AMD (NASDAQ:AMD), Arm (NASDAQ:ARM) and Nvidia (NASDAQ:NVDA) were among the semiconductor stocks in focus on Tuesday as Evercore ISI initiated coverage on the sector.
Nvidia, AMD, Broadcom (AVGO), Marvell (MRVL) and ARM were part of a group to receive Outperform ratings, while Intel (INTC) and Qualcomm (QCOM) received In Line ratings.
Texas Instruments (TXN), Analog Devices (ADI), NXP Semiconductors (NXPI), ON Semiconductor (ON), Astera Labs (ALAB), Microchip Technology (MCHP), GlobalFoundries (GFS), MACOM Technology Solutions (MTSI), Allegro MicroSystems (ALGM) and IMPINJ (PI) also received Outperform ratings.
"On the secular side, we favor Tectonic Shift plays in Parallel Processing (NVDA, AMD, AVGO, MRVL) and IoT (TXN, ADI, MCHP and NXPI) as we believe they are positioned in the segments that will post the highest growth," the investment firm wrote. "Cyclically, we believe that this upcycle lasts into 1Q/2Q-2025, although analog/MCU could extend through the end of 2025 due to the delay those companies had in experiencing their inventory correction. In the meantime, we do believe the group could see a mid-cycle correction in 3Q/4Q-2024, which we would use as a particular buying opportunity before the end of the cycle."
Earnings and revenue for most semiconductor companies have already hit the lowest levels or are in the process of doing so, with some "well below trendline," the firm said. And with the idea that most semiconductor companies are "largely" shipping below consumption, excess inventories are being worked off and a V-shaped recovery is likely to occur, with upward revisions over the next 12 months likely to occur.

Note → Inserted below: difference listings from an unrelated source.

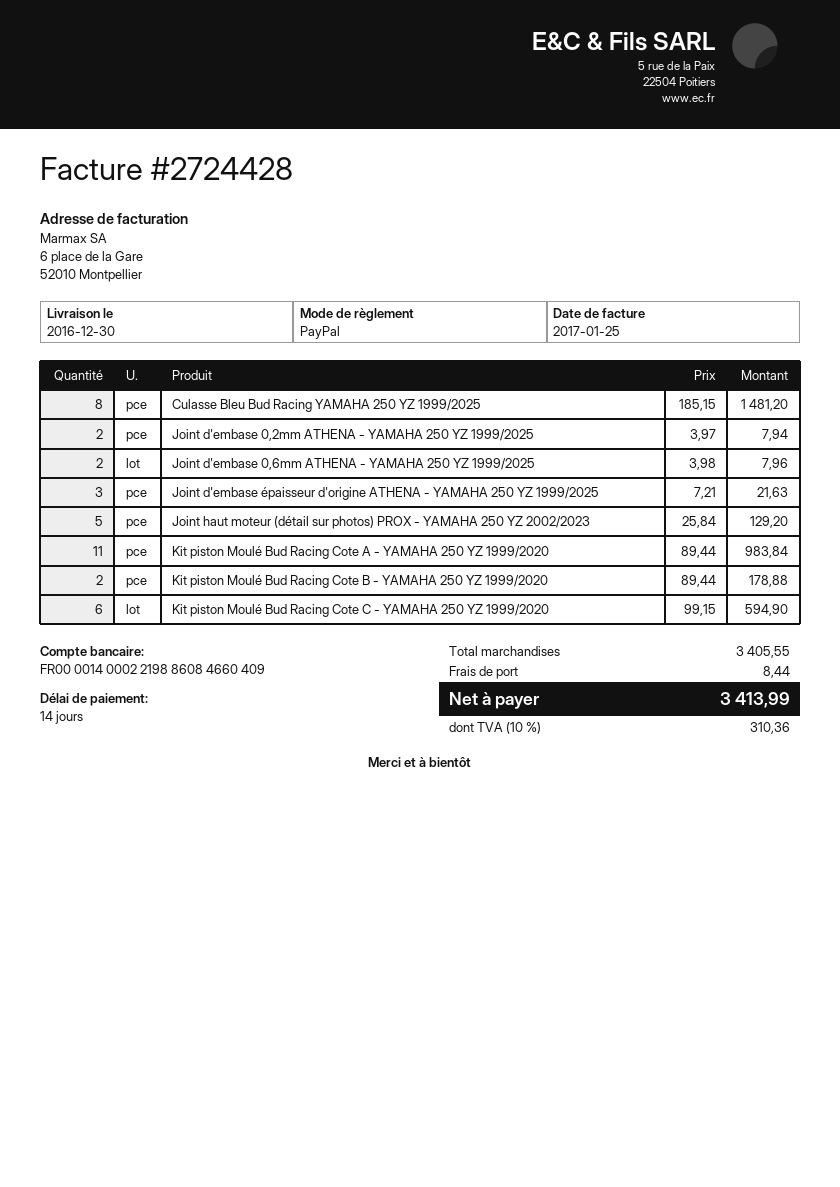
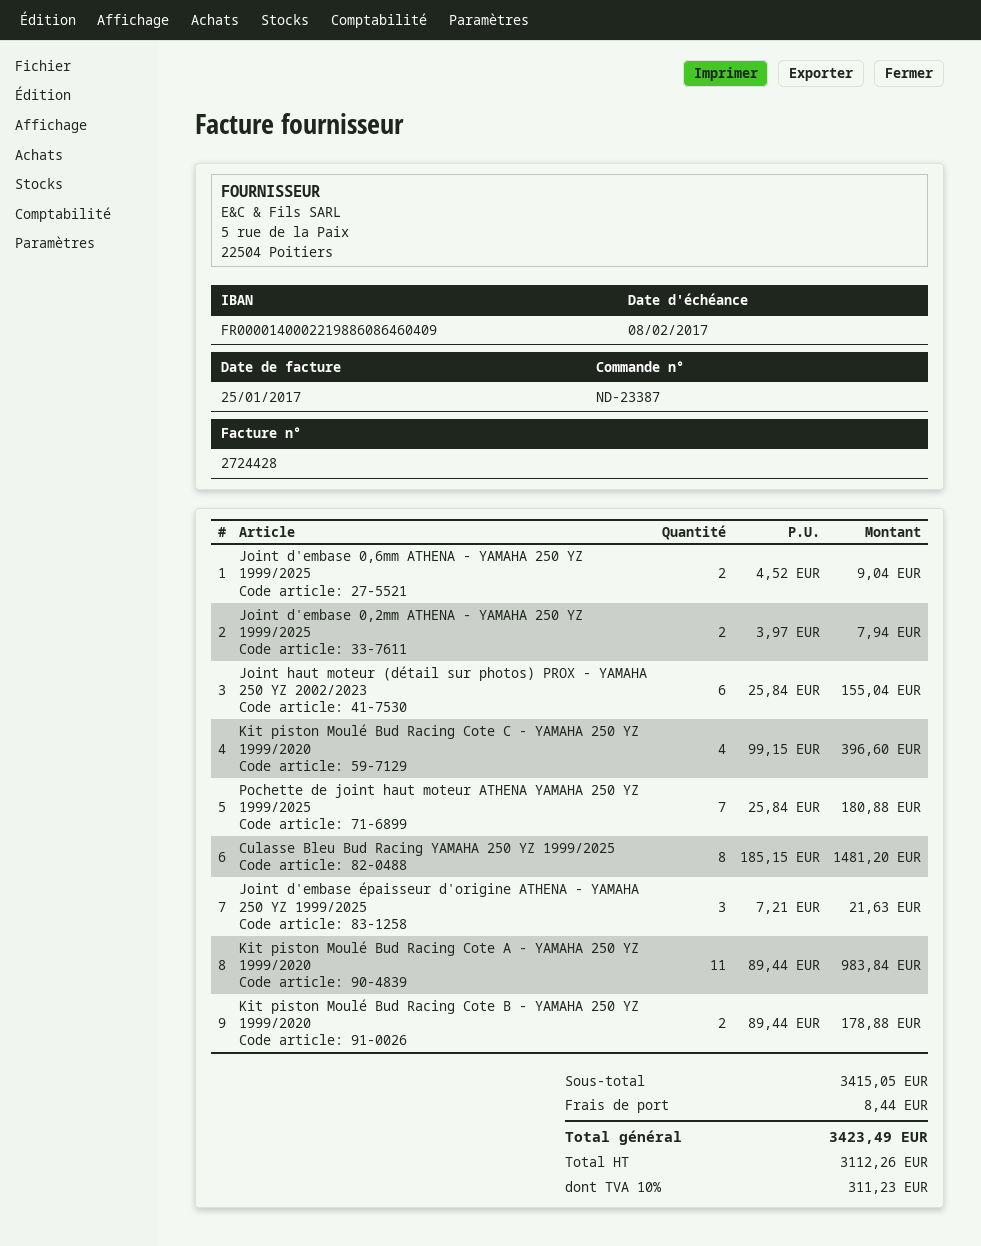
bank account: FR0000140002219886084660409 -> FR0000140002219886086460409
Joint d'embase 0,6mm ATHENA - YAMAHA 250 YZ 1999/2025: 2 x 3.98 = 7.96 -> 2 x 4.52 = 9.04
Joint haut moteur (détail sur photos) PROX - YAMAHA 250 YZ 2002/2023: 5 x 25.84 = 129.20 -> 6 x 25.84 = 155.04
Kit piston Moulé Bud Racing Cote C - YAMAHA 250 YZ 1999/2020: 6 x 99.15 = 594.90 -> 4 x 99.15 = 396.60
Pochette de joint haut moteur ATHENA YAMAHA 250 YZ 1999/2025: none -> 7 x 25.84 = 180.88
subtotal: 3405.55 -> 3415.05
tax: 10% = 310.36 -> 10% = 311.23
total: 3413.99 -> 3423.49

"We believe that this has already started on the Compute and Networking side of semis, and will start to happen to the Analog/MCU companies, particularly those exposed to IoT end markets," the firm wrote.
Even though the firm put an Outperform rating on most of the stocks, there is still the risk for a "mid-cycle correction" in short order, Evercore warned.
"Over the past 15 years, Semis have often experienced a mid-cycle correction that coincides roughly with YoY revenue growth peaks," the firm wrote in the note. "In aggregate, we forecast [year-over-year] growth for the industry to peak in 1Q25, which suggests a risk for a mid-cycle correction in 4Q24. That said, in this past down cycle, the industry saw material divergence in the inventory and stock correction cycles with compute-based companies suffering from the inventory correction well before analog-MCU stocks. Given this change in cycle dynamics, we think there could be a change in the mid-cycle correction pattern, with compute companies experiencing it earlier (3Q24 timeframe) and analog/MCU experiencing it later (1Q25 timeframe)."